Estacionaron sobre Beruti y caminaron por la cortada hasta la casa del portón y el corralón bajo. En la puerta había un cartel de chapa con letras temblorosas: Fletes Fretes.

Una señal de Etchenaik y Tony se acercó a la puerta. Golpeó. El veterano se apoyó en la pared unos metros más lejos. Después de unos segundos el gallego volvió a golpear. Con el ruido de la puerta que se abría se soltó algo de música.

Hubo un golpeteo de chancletas, el girar de una mirilla.

– ¿Quién es?

104. Bajo la maceta

Aunque Tony no veía quién estaba detrás de la mirilla supo poner el tono casual necesario, la impostación justa:

– Necesito una mudanza para mañana temprano -dijo.

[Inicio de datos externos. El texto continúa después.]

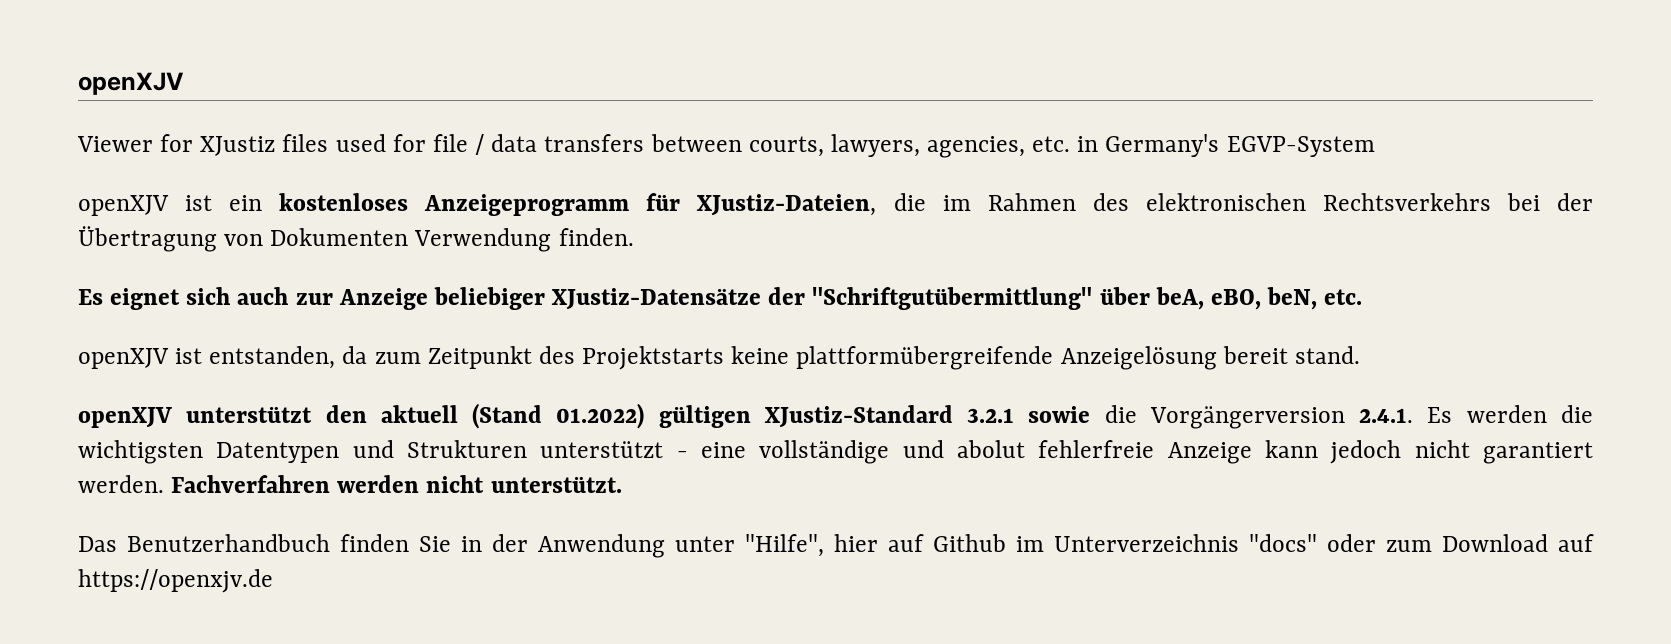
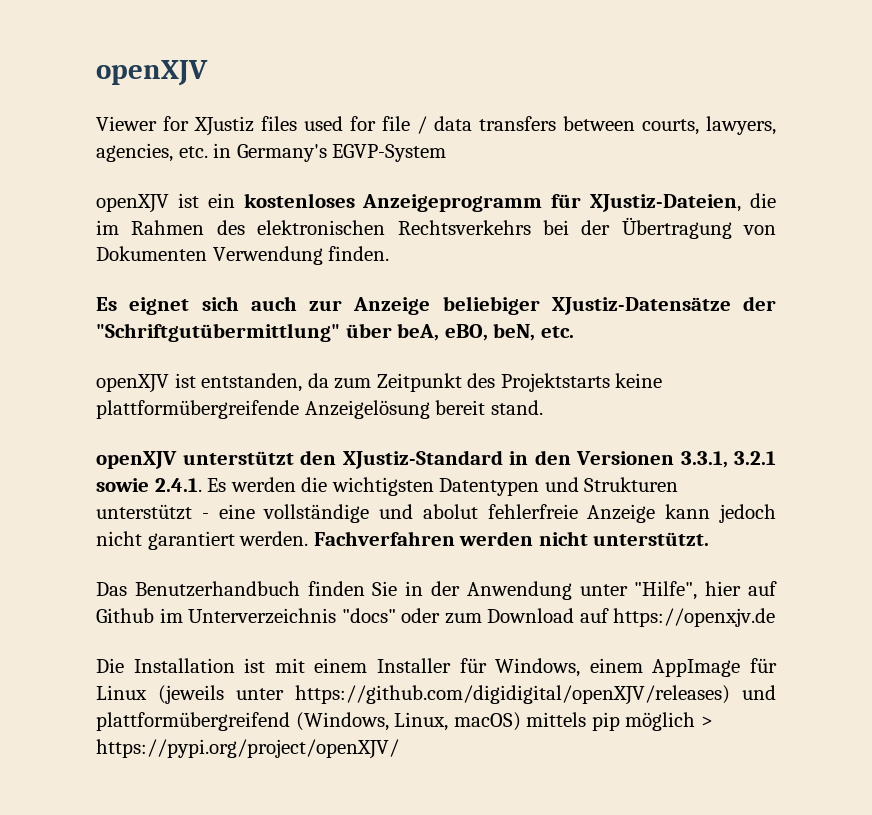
[380,403,1345,429] aktuell (Stand 01.2022) gültigen XJustiz-Standard 3.2.1 sowie die Vorgängerversion -> [342,450,776,469] [96,478,149,492] XJustiz-Standard in den Versionen 3.3.1, 3.2.1 sowie
(273, 581) none -> [96,658,778,677] [96,685,776,705] [96,712,713,731] [96,739,399,759] // Die Installation ist mit einem Installer für Windows, einem AppImage für Linux (jeweils unter https://github.com/digidigital/openXJV/releases) und plattformübergreifend (Windows, Linux, macOS) mittels pip möglich > https://pypi.org/project/openXJV/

Hubo ruidos de nuevo, la puerta se entreabrió y Tony vio la cara achatada de un hombre que no alcanzó a hablar.

En el camino hacia la nariz de Fretes, el puño de Etchenaik rozó el brazo del gallego. Detrás del puño pasó el veterano, detrás Tony. La puerta se cerró a sus espaldas.

– ¿Qué tal, don Fretes? -dijo Etchenaik apretándole la cabeza con el pie contra una maceta.

Era un patio oloroso de plantas, lleno de flores. Había una hamaca de pibe, un triciclo; al fondo, la galería y una puerta abierta que tiraba luz amarilla sobre el patio, iluminando un camino de baldosas rojas y blancas muy gastadas.

– ¿Qué tal, don Fretes? ¿Cómo anda? -repitió Etchenaik apretando.

– Aaaag -dijo el otro y pataleaba.

La luz se interrumpió, se movieron las sombras.

– Tío -dijo una nena de piernas flaquitas desde la puerta iluminada.